As now armed refugees - "independent" or otherwise - were forced to turn to smuggling, piracy, and illegal salvage operations to simply make due, many were increasingly forced out from the socio-economic core of galactic society. Rather than being able to make a stand to some productive end against the prejudice some used to justify their weaponization, entrenched political and commercial institutions treated them as they had treated any previous piratical body: shoot first, shoot second, and keep shooting until the threat is neutralized, then questions need not be asked, only autopsies performed. These armed populations were now forced to retreat ever deeper, first into low-security and infrequently utilized shipping lanes, then into unused systems, and lastly into wildspace outright. It is there that the true malice of this scheme presented itself.

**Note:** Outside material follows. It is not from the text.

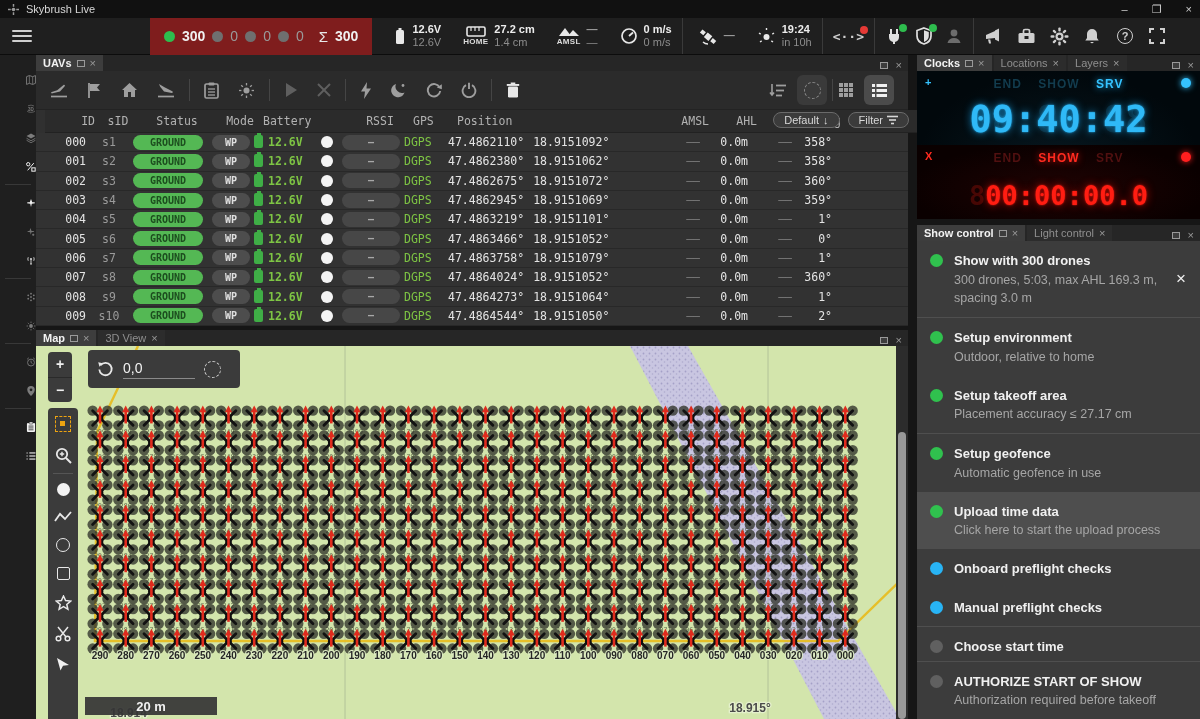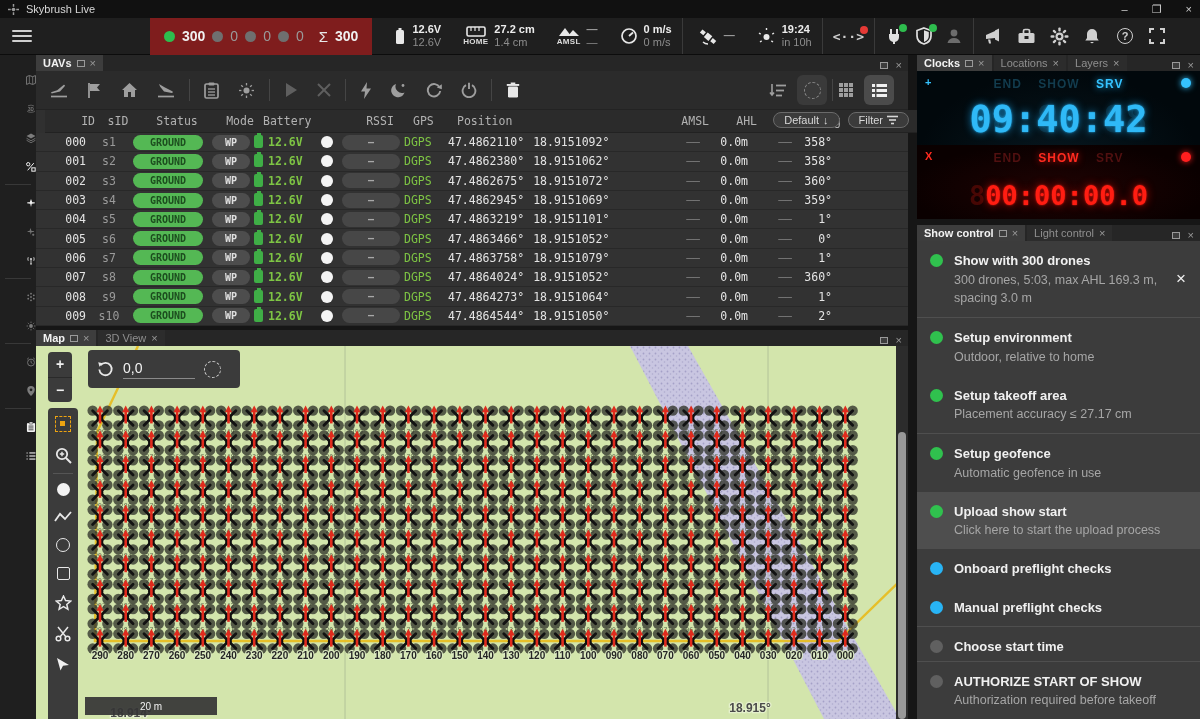"Upload show start" span.tt { text: show start -> time data }
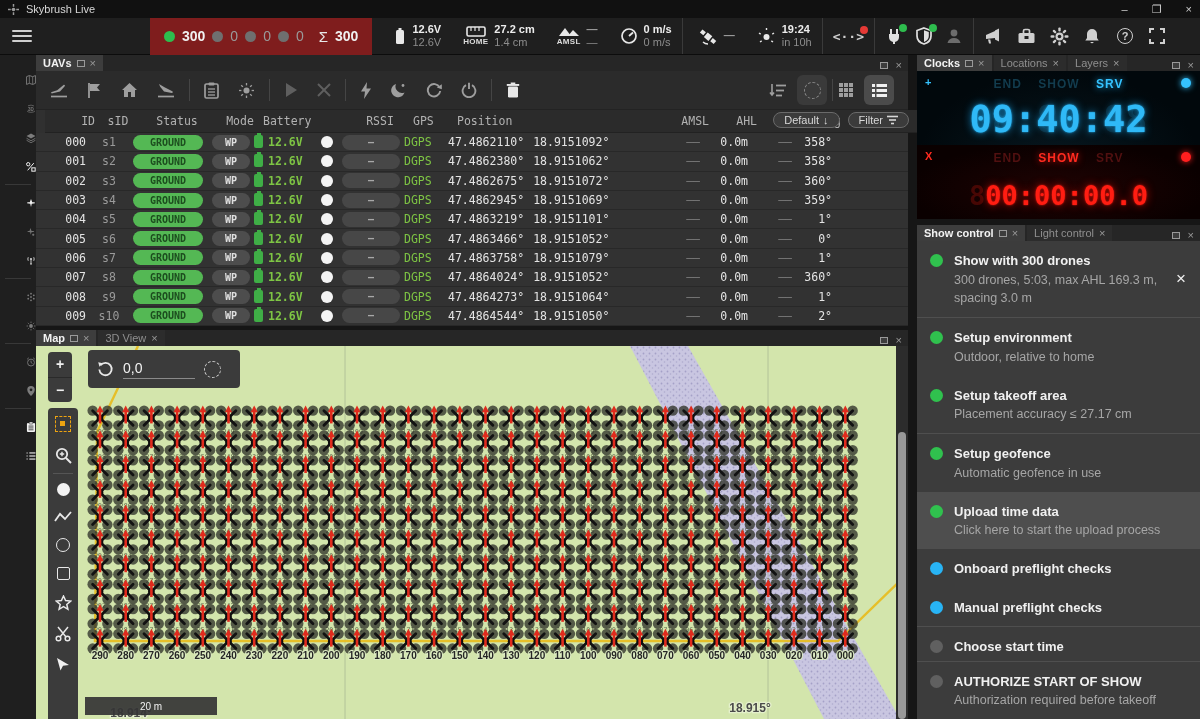"20 m" .scalebar { font-size: 10px -> 13px; font-weight: none -> bold }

Lacking a political, commercial, and martial history to support prolonged and sustained interstellar warfare and defense, and often either lacking the resources or technical expertise to maintain permanent, free settlements, refugees became the prey of polities that did possess such histories and resources. These so-called "starless states," often nomadic or piratical outright - in the least being willing to prey on those whom traipsed into their domain - set the newly-arrived refugees to the sword. While the malicious negligence of such an act equivalent to giving a child a gun and telling them to "go play in the neighborhood" - and the resulting loss of life caused by such - cannot, and should not, be overlooked, the consequences of that negligence had far greater impact. Unable to defend themselves against such marauders, many armed groups of the Displaced found themselves murdered, enslaved, and otherwise subject to the whims of their niche competitors. With their loss of that competition, so, too, did they lose the arms, vessels, and machines of war their "benefactors" had supplied.
— Asala Maisser; The Great Displacement: Refugees and Radicals


Seiyo slammed her fist into the side of the diagnostics console, beating the edifice in an enraged and frightened attempt to resuscitate it, despite the failing electrical systems of the ship. Luckily, it managed to work. Quickly booting, she cycled through the prompts until it displayed an overall assessment of the Allure of the Stars. No readings were detected beyond the aft-beginning of the A Deck internal promenade; nothing. The screen merely displayed a grey outline of the vessel's interior and structure beyond the point, the boundary between them occasionally flickering into a red-orange static haze - an artifact that permeated other portions of the vessel, as well. Notably, the far aft-ward portion of engineering, where she knew the jump-drive was located. Seiyo was not an engineer, but between all of the quaking, shaking, and screaming of the ship around her, she could take a guess as to what it meant; regardless, she found herself locked in the aft of the ship, just within engineering.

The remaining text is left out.